What is being asked
Retrieve every line from the records in which the word "Cosplay" occurs.

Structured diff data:
________________________________________

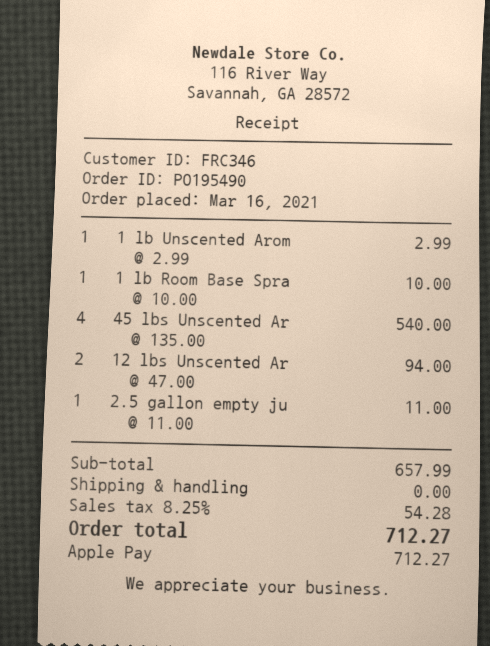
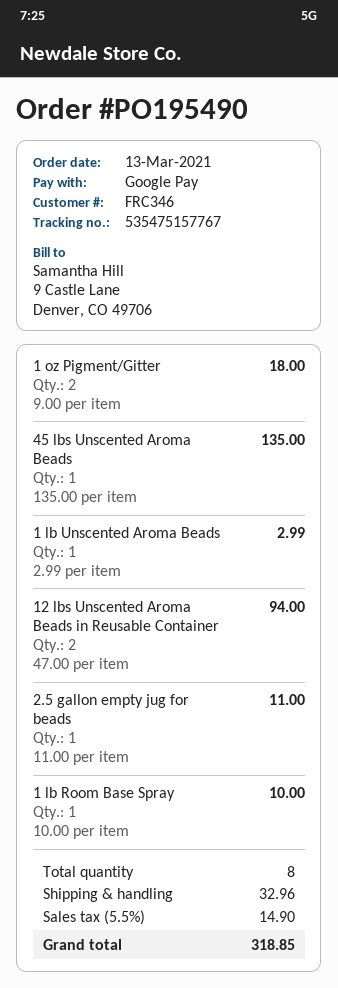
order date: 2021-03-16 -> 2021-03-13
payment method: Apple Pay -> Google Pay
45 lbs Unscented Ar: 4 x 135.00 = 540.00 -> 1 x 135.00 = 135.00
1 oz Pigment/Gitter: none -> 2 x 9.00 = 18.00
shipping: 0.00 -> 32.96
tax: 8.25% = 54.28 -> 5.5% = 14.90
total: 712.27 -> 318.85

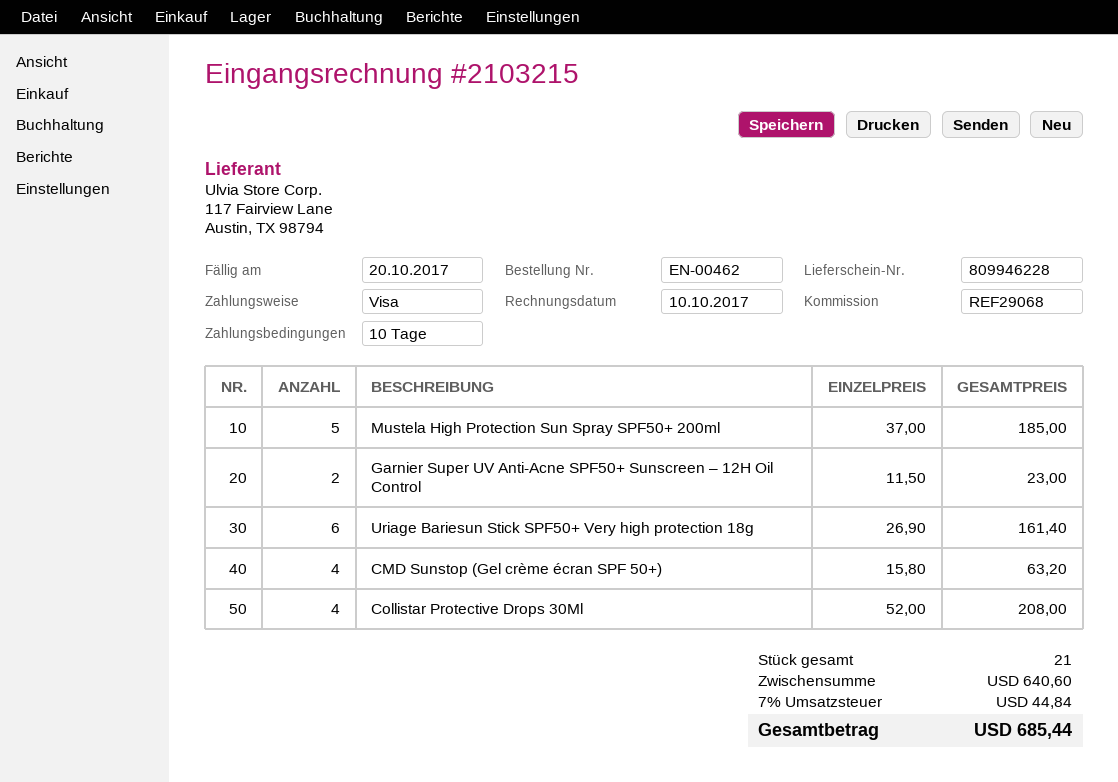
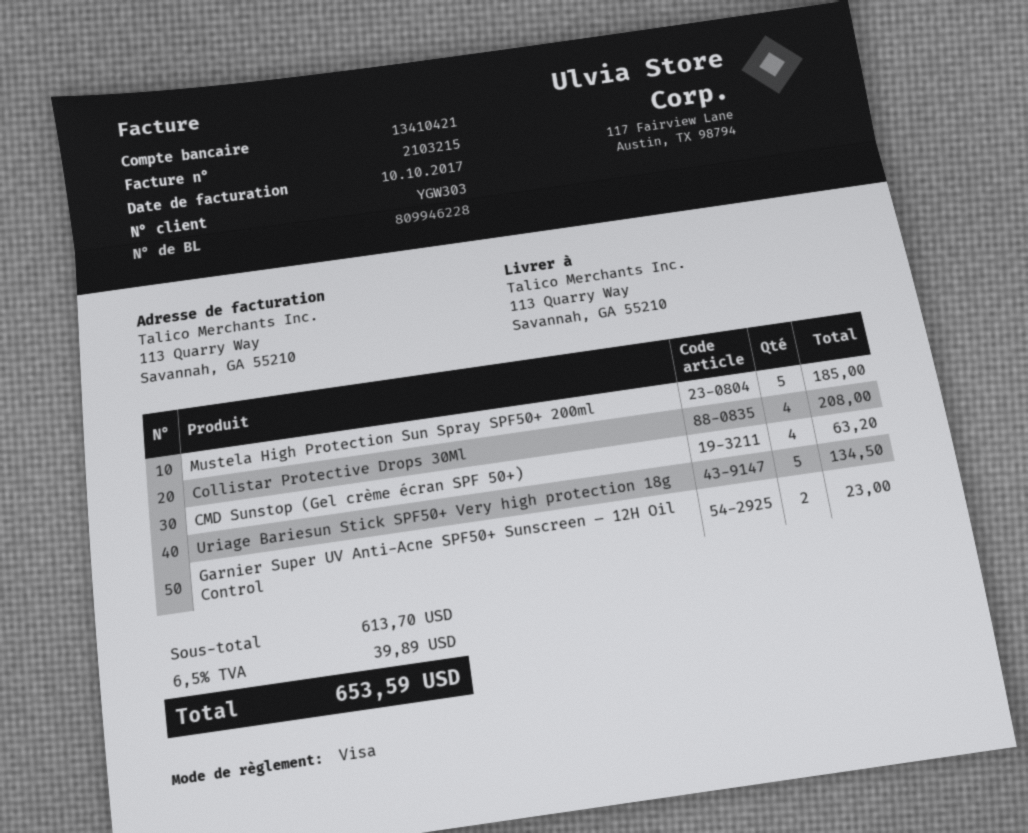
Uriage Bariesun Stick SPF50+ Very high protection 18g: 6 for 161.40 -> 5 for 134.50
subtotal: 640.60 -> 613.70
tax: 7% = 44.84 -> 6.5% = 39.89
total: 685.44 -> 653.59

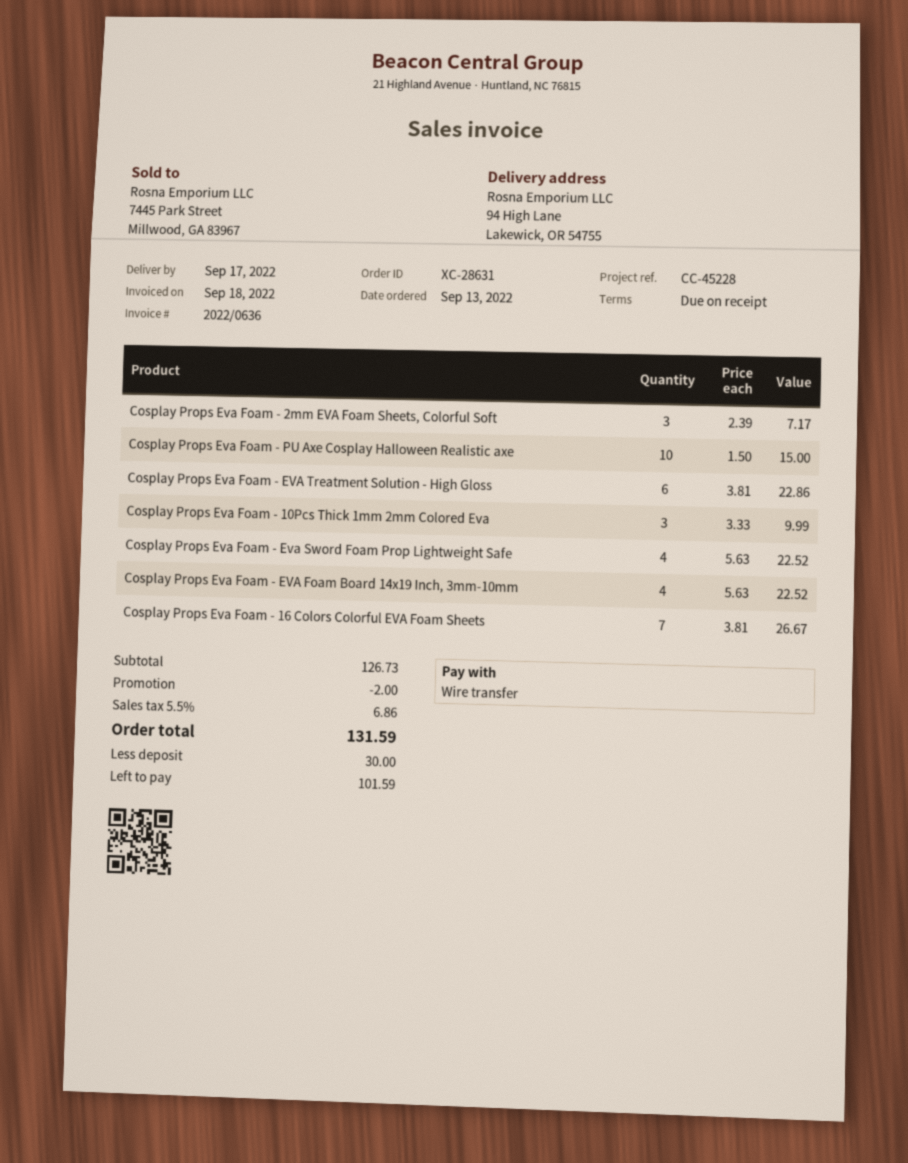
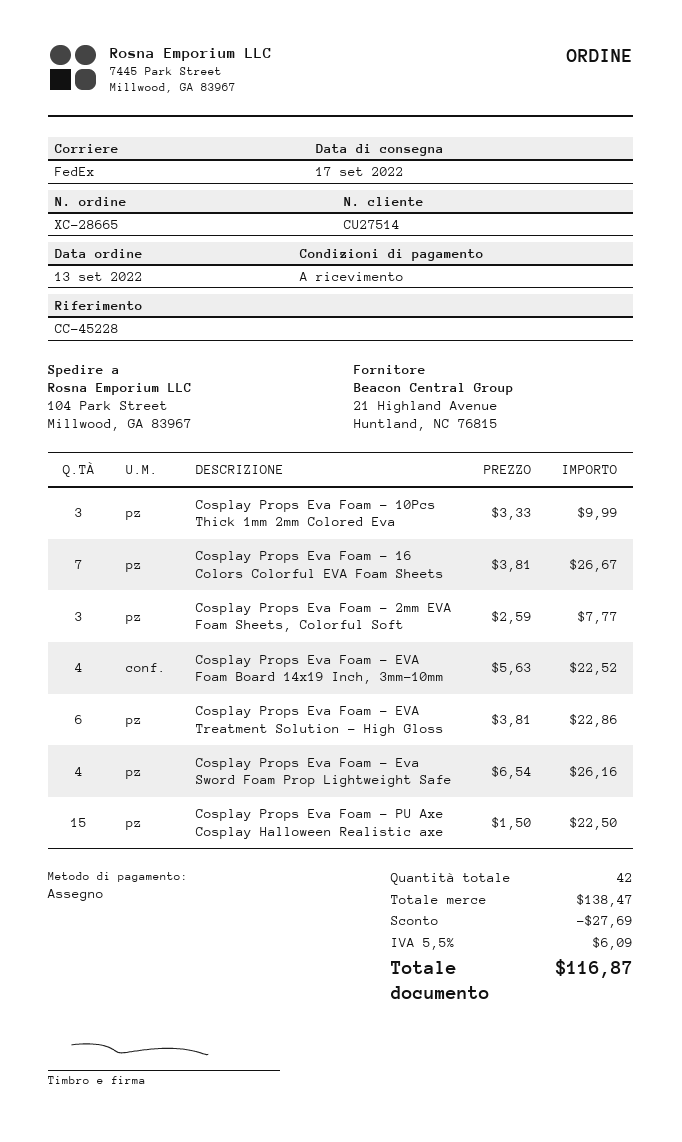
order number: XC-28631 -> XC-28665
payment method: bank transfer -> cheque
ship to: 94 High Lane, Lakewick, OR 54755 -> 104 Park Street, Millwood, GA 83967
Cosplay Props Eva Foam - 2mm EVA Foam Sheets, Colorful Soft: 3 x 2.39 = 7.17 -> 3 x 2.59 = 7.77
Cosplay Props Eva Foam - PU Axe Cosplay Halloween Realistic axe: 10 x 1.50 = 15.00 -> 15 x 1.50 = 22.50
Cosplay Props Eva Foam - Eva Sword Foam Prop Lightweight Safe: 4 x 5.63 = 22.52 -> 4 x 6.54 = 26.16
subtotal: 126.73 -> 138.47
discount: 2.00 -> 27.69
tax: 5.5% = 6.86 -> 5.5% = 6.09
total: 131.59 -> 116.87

________________________________________

Written answer
Cosplay Props Eva Foam - 2mm EVA Foam Sheets, Colorful Soft: 3 x 2.39 = 7.17 -> 3 x 2.59 = 7.77
Cosplay Props Eva Foam - PU Axe Cosplay Halloween Realistic axe: 10 x 1.50 = 15.00 -> 15 x 1.50 = 22.50
Cosplay Props Eva Foam - Eva Sword Foam Prop Lightweight Safe: 4 x 5.63 = 22.52 -> 4 x 6.54 = 26.16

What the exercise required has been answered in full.